— Records provided —
-------------------------

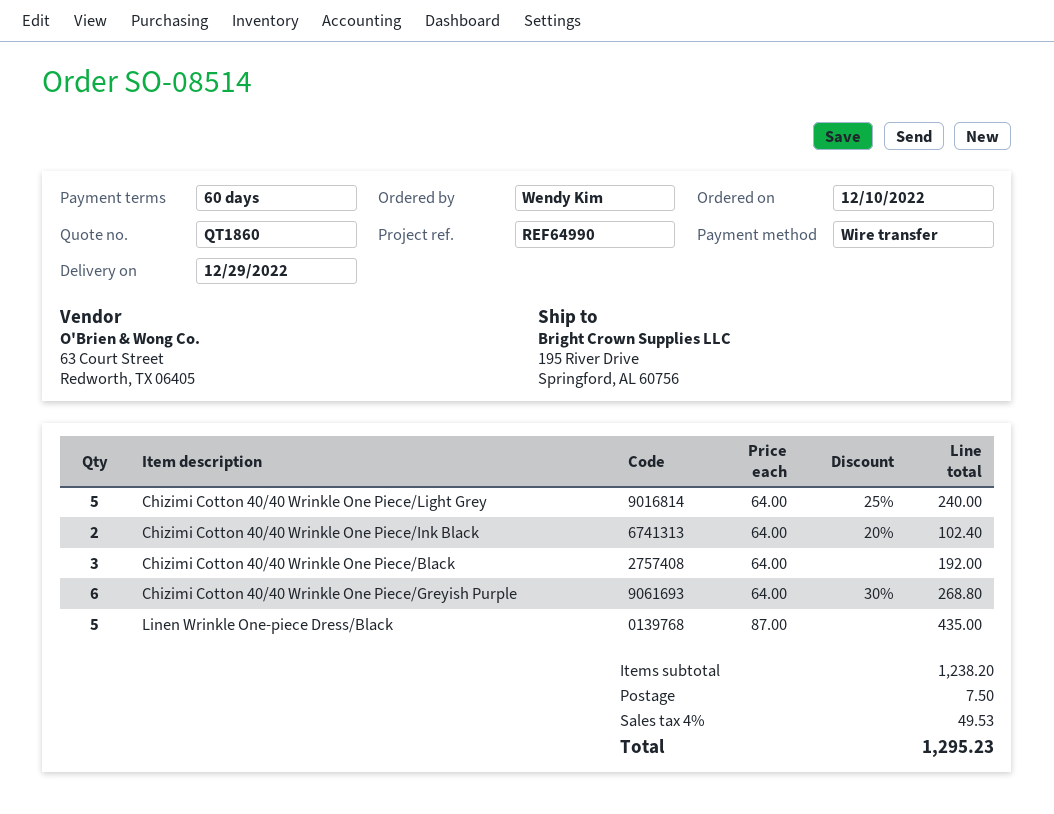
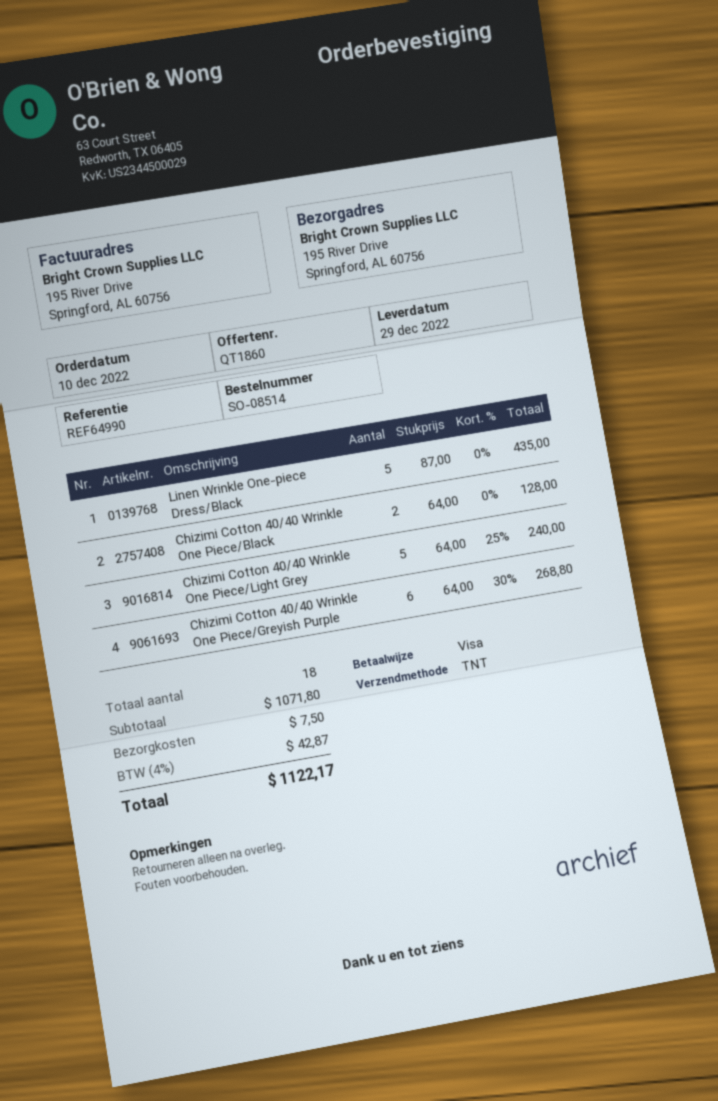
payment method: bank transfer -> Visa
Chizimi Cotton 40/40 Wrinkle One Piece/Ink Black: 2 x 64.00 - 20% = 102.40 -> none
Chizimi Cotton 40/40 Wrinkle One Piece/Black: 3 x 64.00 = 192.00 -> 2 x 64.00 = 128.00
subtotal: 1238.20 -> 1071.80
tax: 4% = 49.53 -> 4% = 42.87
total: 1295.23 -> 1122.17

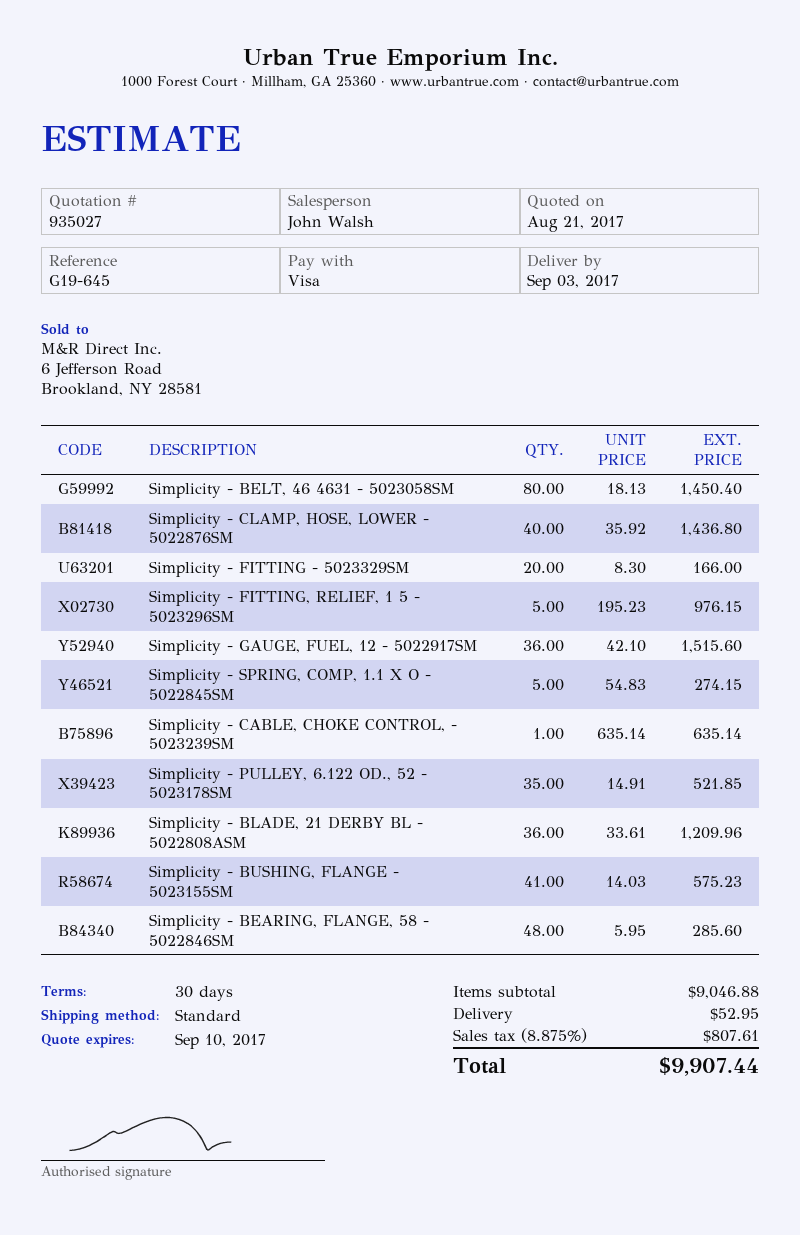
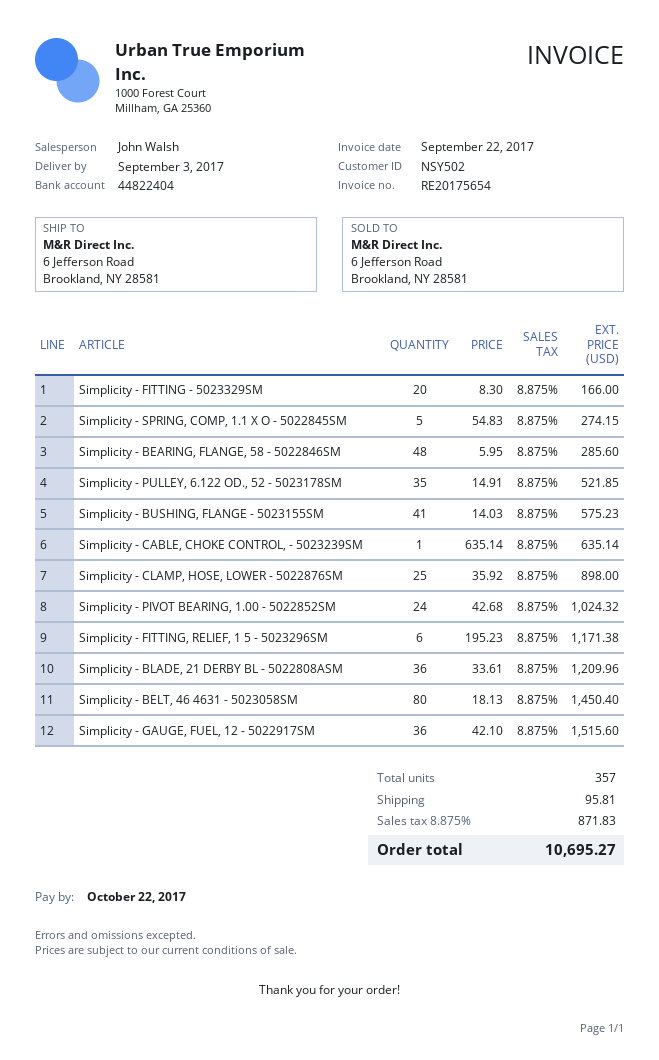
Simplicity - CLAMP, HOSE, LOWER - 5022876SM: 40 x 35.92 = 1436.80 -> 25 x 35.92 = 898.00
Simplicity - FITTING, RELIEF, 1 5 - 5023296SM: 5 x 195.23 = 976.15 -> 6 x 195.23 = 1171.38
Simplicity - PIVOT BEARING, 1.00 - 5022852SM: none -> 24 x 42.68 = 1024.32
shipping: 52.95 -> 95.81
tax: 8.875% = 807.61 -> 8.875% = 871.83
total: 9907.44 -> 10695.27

-------------------------

— What is required —
Copy each line of the listing that includes "Piece".

— Completed exercise —
Chizimi Cotton 40/40 Wrinkle One Piece/Ink Black: 2 x 64.00 - 20% = 102.40 -> none
Chizimi Cotton 40/40 Wrinkle One Piece/Black: 3 x 64.00 = 192.00 -> 2 x 64.00 = 128.00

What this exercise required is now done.